Lessons From America’s Greatest Grassroots Campaigns 

For 50 years the environmental movement has depended on laws and regulations from the 1970’s enforced by lawyers and judges to achieve its goals. But since Trump’s election, the regulations, processes, courtesies, assumptions and norms undergirding America’s approach to the environment have been systematically discarded, reversed and dismantled. Accordingly, grassroots organizing will have to evolve and play a larger role in the future.

In the last 125 years, American grassroots campaigns have forced legislatures to pass laws on women’s suffrage, social security, civil rights, wilderness, clean air, and clean water. In each of these campaigns public opinion was mobilized to compel elected officials to pass measures politicians and corporations abhorred. Although all these campaigns used similar strategies and tactics, yesterday’s proven organizing methods are rarely found in today’s campaigns, except in vanishingly diminished form.

Whether you hope to use grassroots organizing and mobilization to stop a bad project in your neighborhood or reform our political system, five elements seem to be common to all past and current successful grassroots campaigns. If you omit one element, you may achieve success for a time, but your success might only be temporary, as with Prohibition, which was later repealed. Or you may solve a problem here at the price of acquiescing to the creation of a problem elsewhere. The series, Organize To Win, shows how to use very specific tools for organizing grassroots campaigns on any scale. But all of their tools and guides are always embedded in a few foundational principles which are indispensable in any campaign which seeks a long-term impact. Successful campaigns:

+ change the way a majority of a jurisdiction’s voters view the issue.

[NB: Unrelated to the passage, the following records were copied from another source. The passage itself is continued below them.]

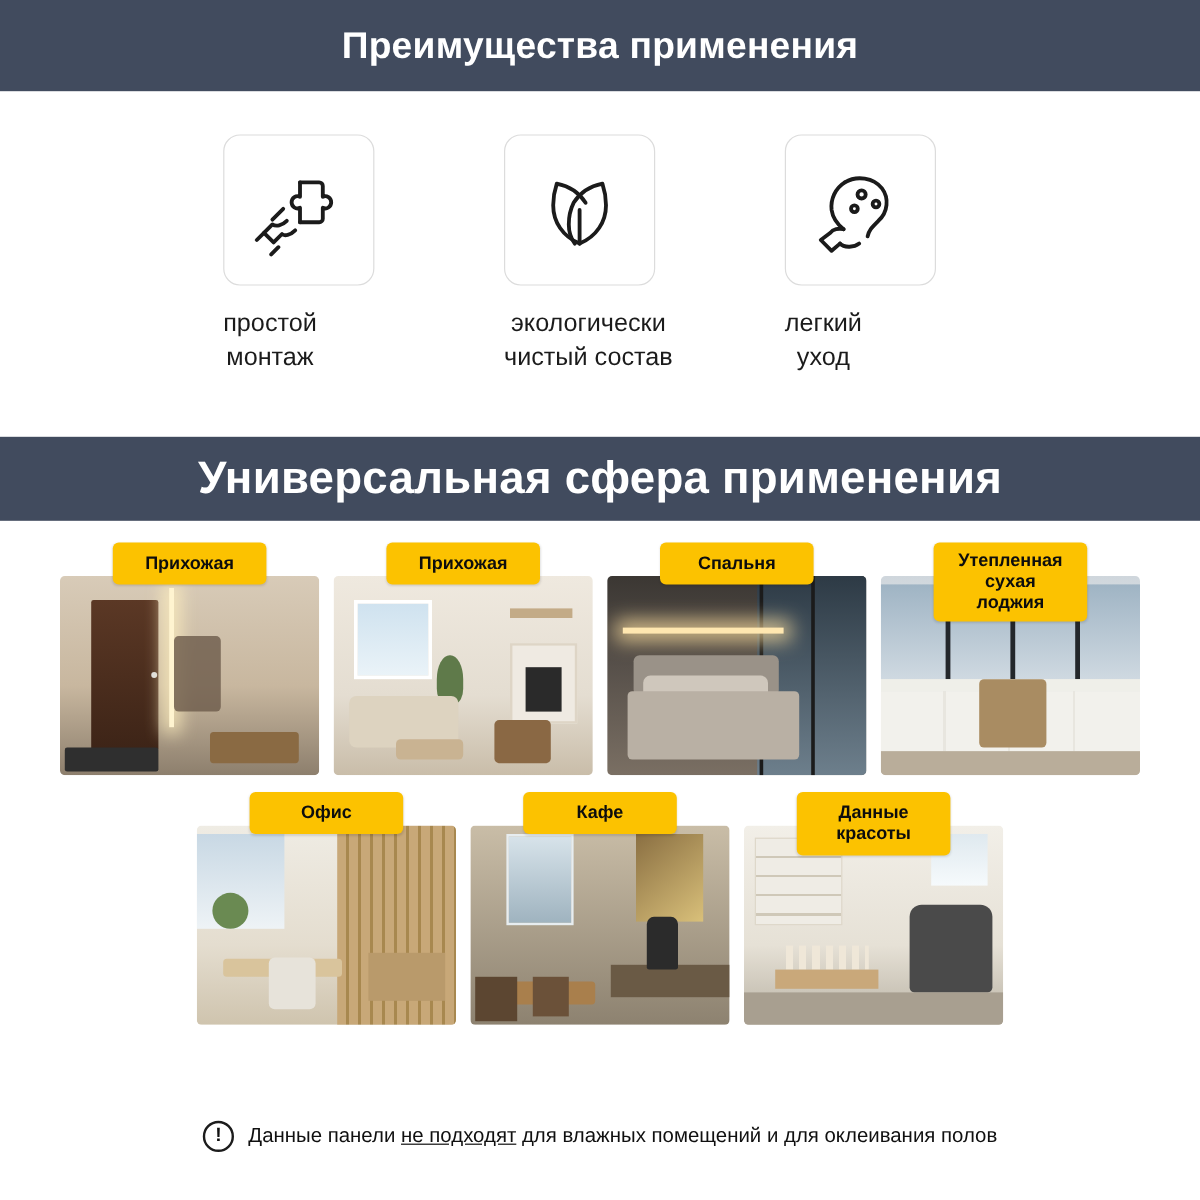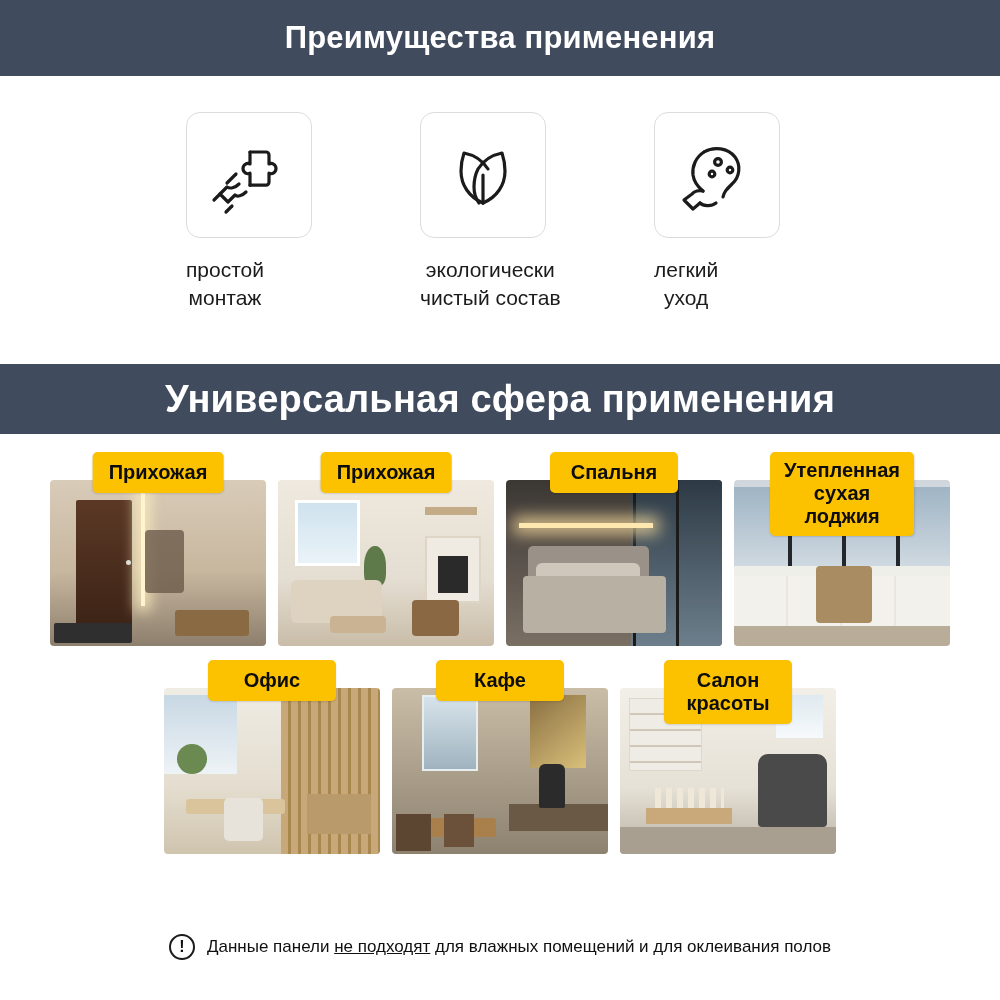"Прихожая" .card .tag { font-size: 20px -> 15px }
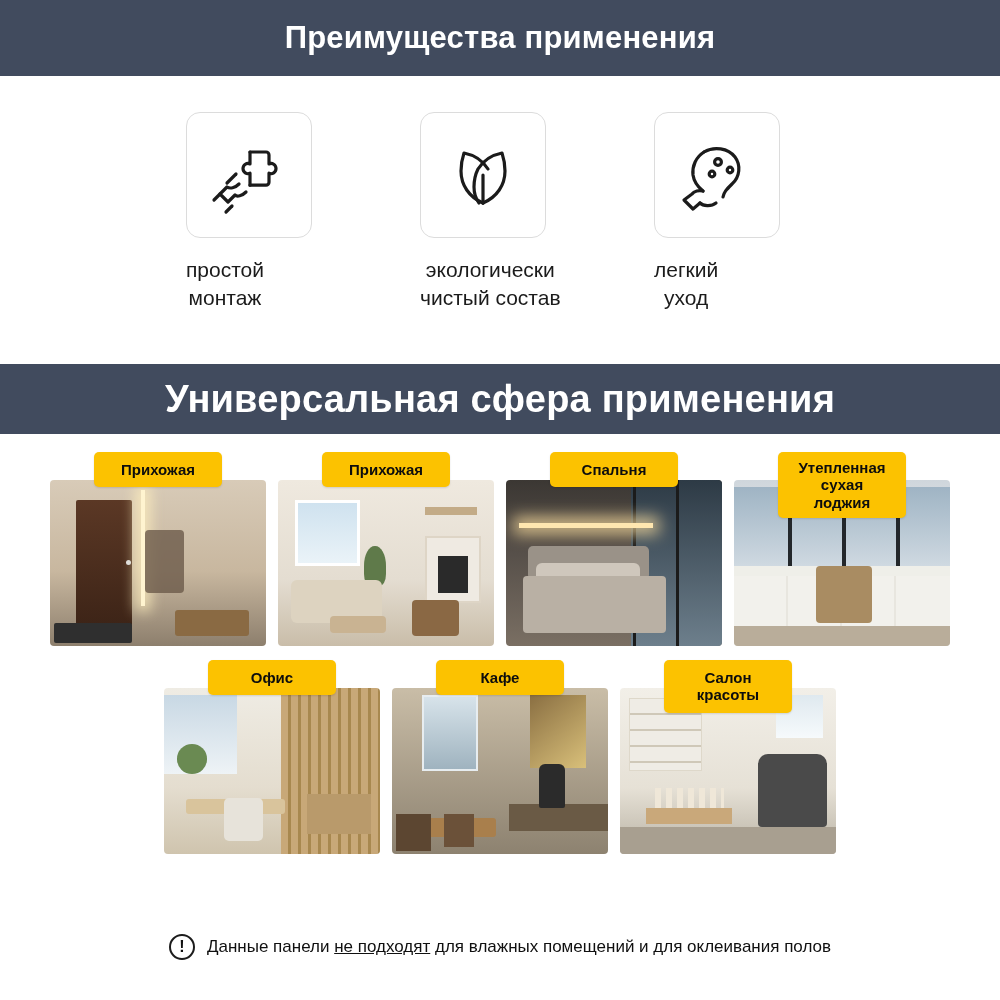"Салон красоты" div.tag { text: Салон -> Данные }
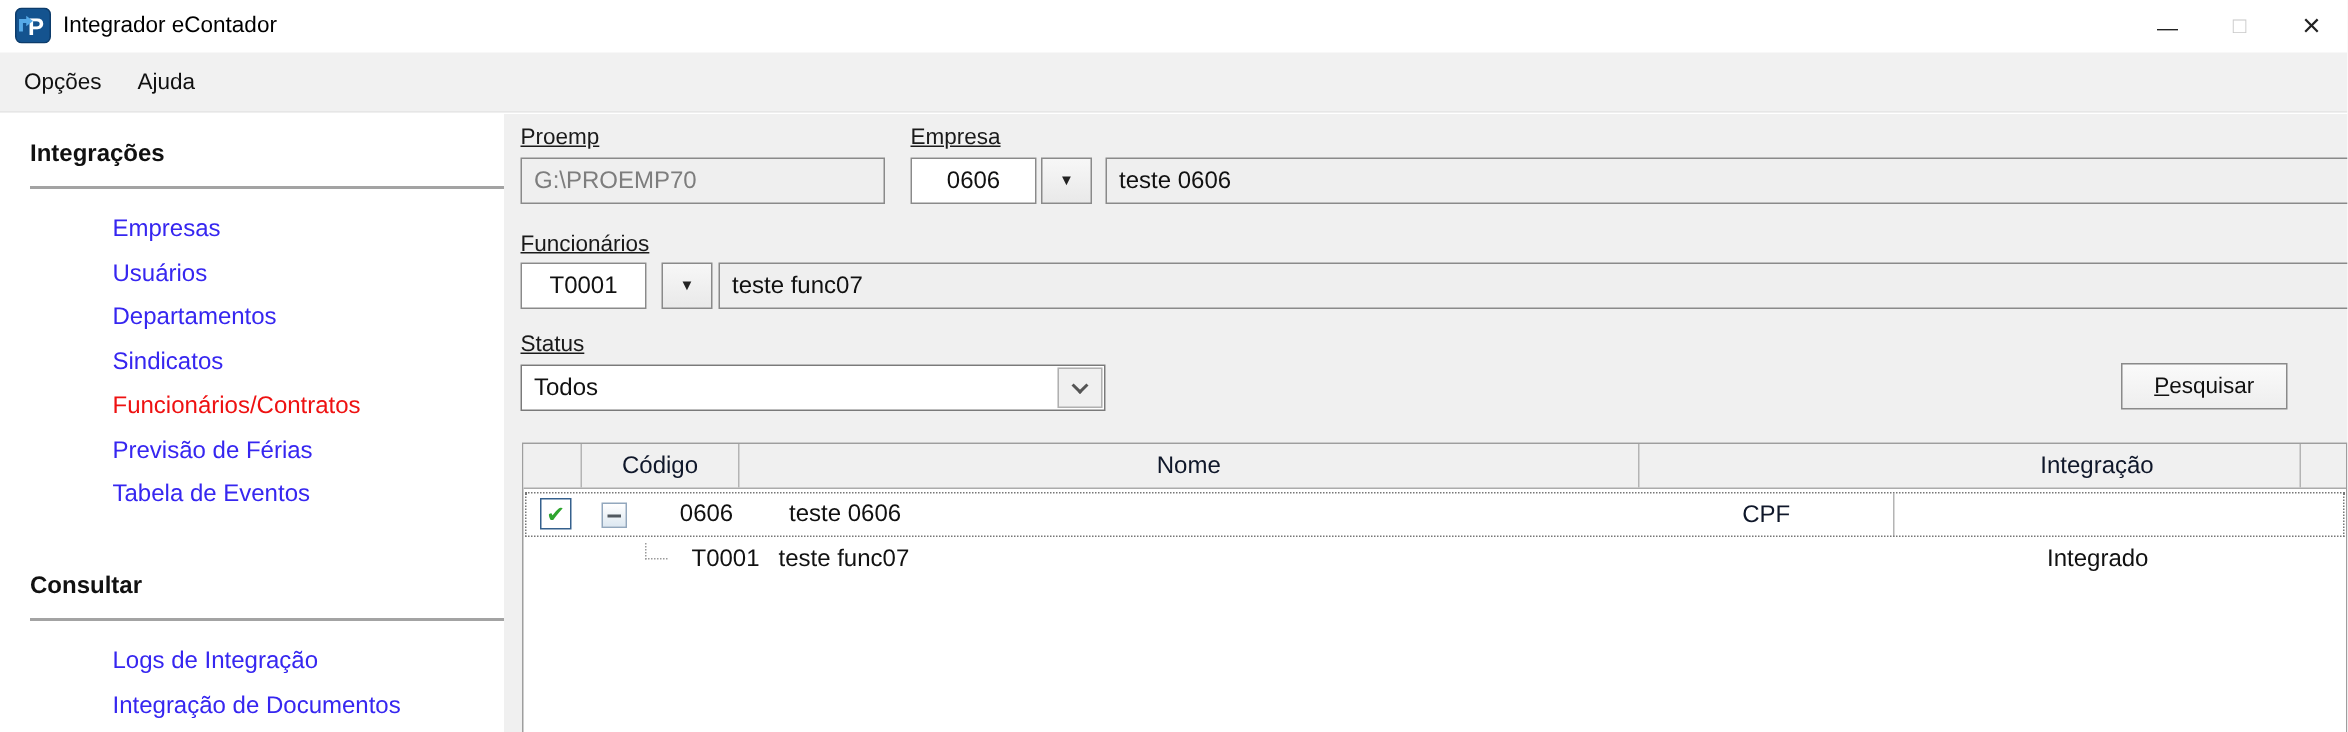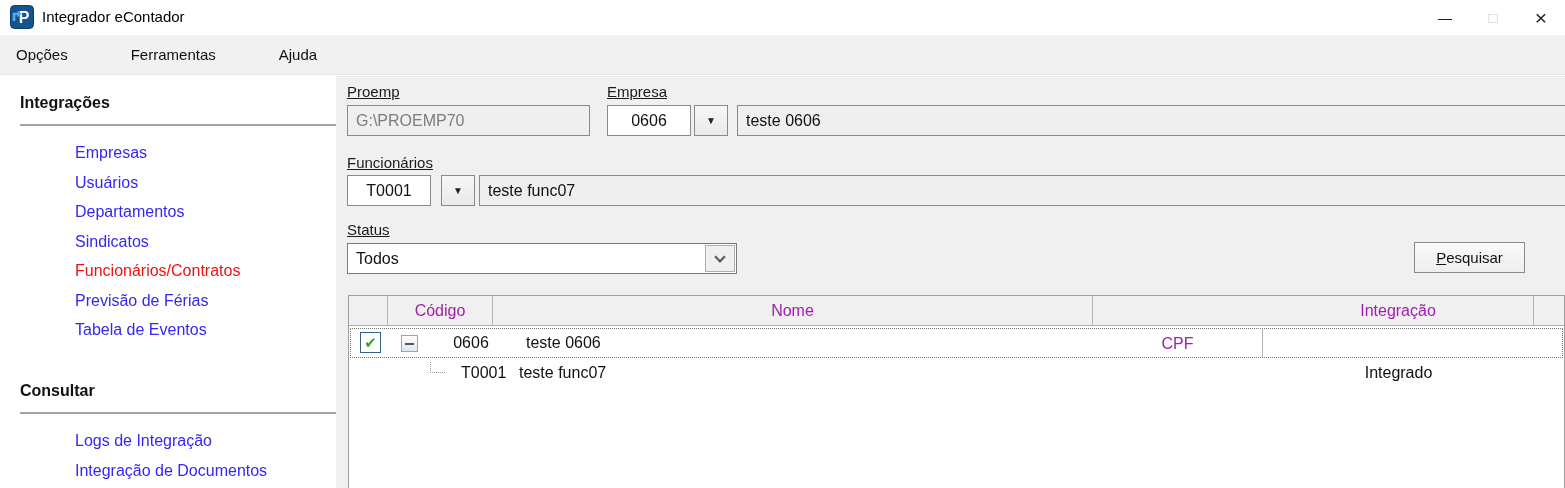"Opções" .menubar { gap: 39px -> none }
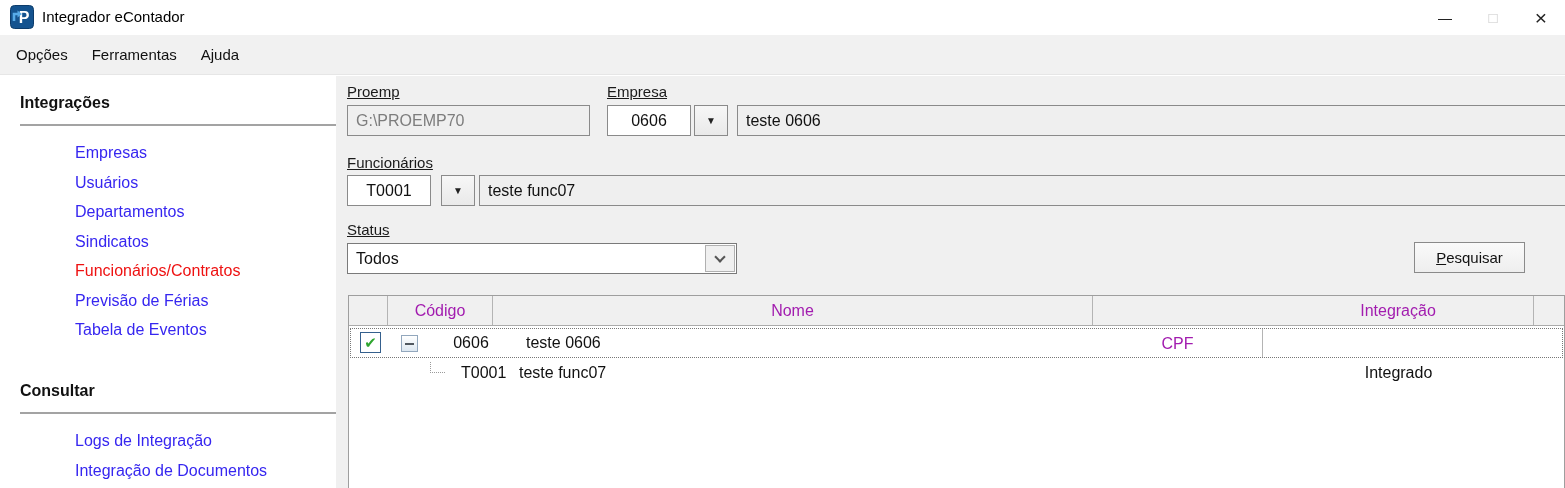"Ferramentas" div.menu-item { html: <div>Ferramentas</div> -> none }
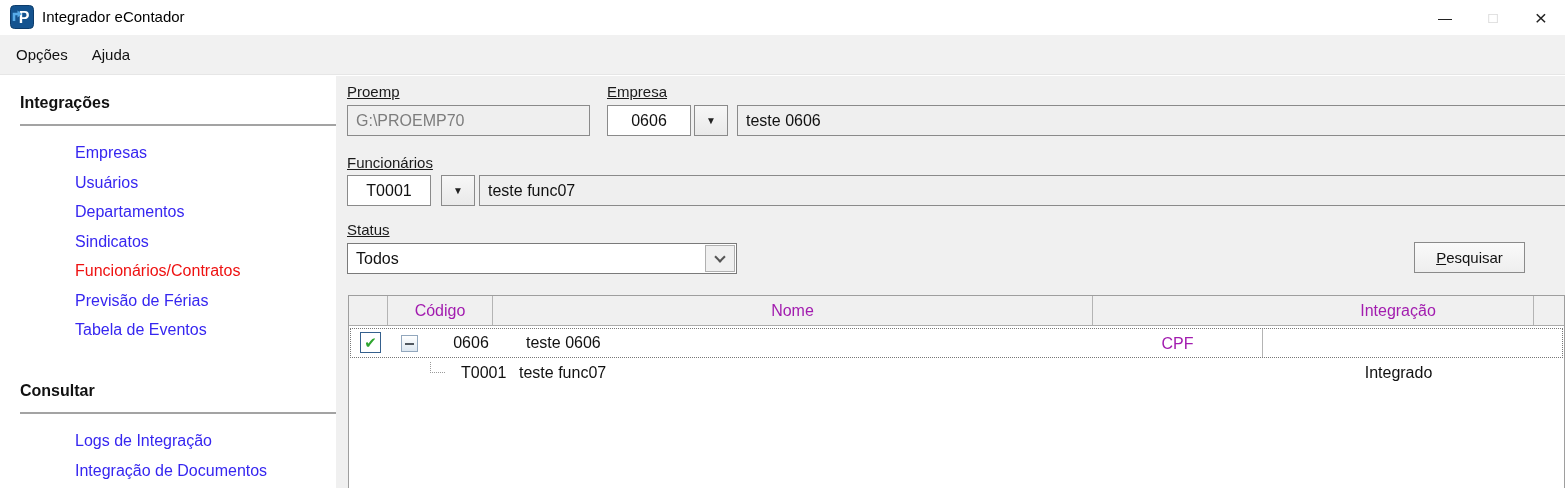"Código" .grid-th { color: #a21caf -> #0f172a }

+ use barnstorming, traveling educators, and speakers to educate those voters.

+ have charismatic leaders who care more about the issue than life itself.

+ never involve foundations or nonprofits because controversial change means fighting corporations or doing electoral politics; “grantees” usually aren’t permitted to do either.

+ establish active local organizations in numbers appropriate to the geographical scope of their issue, with dues-paying members, officers, meetings, newsletters, and programs.


The movements for prohibition and civil rights show the differences between campaigns that change voters’ views and those that don’t. In 1919, the 18th Amendment outlawing alcoholic beverages was passed after a long, successful fight by a national grassroots campaign against alcohol, which began before 1900. Its leader was Wayne Wheeler, a master organizer who was for a time the most powerful political person in the U.S.

Prohibition’s first important success was the defeat of 60 incumbent legislators in Ohio who refused to support state prohibition legislation. The victory showed the country that politicians who did not support prohibition could be defeated in primaries. The campaign proved—better than any other grassroots campaign ever conducted—that if you make legislators afraid of losing their jobs, you can pass anything, even legislation they oppose. But prohibition’s subsequent repeal in 1933 reflects its flaw. It never fundamentally altered the majority American view that drinking was OK. In fact, more people drank after prohibition than before.

A similar thing happened with the civil rights movement in the 1870s, which produced the 14th and 15th Amendments of 1868-1870 that gave blacks the right to vote. After these amendments passed, about 2,000 black people were elected to public office in the Deep South, including 14 congressmen and two senators. But white people after the Civil War, including many abolitionists, still believed in white supremacy. So, beginning in the 1880s white terrorist groups began murdering blacks who held office or tried to vote. By 1900, black voters and black elected officials had been eliminated throughout the South, although the amendments giving them the right to vote were still on the books. Prohibition and the civil rights amendments changed laws without changing public opinion. These laws were simply ignored, as are most laws which lack public support.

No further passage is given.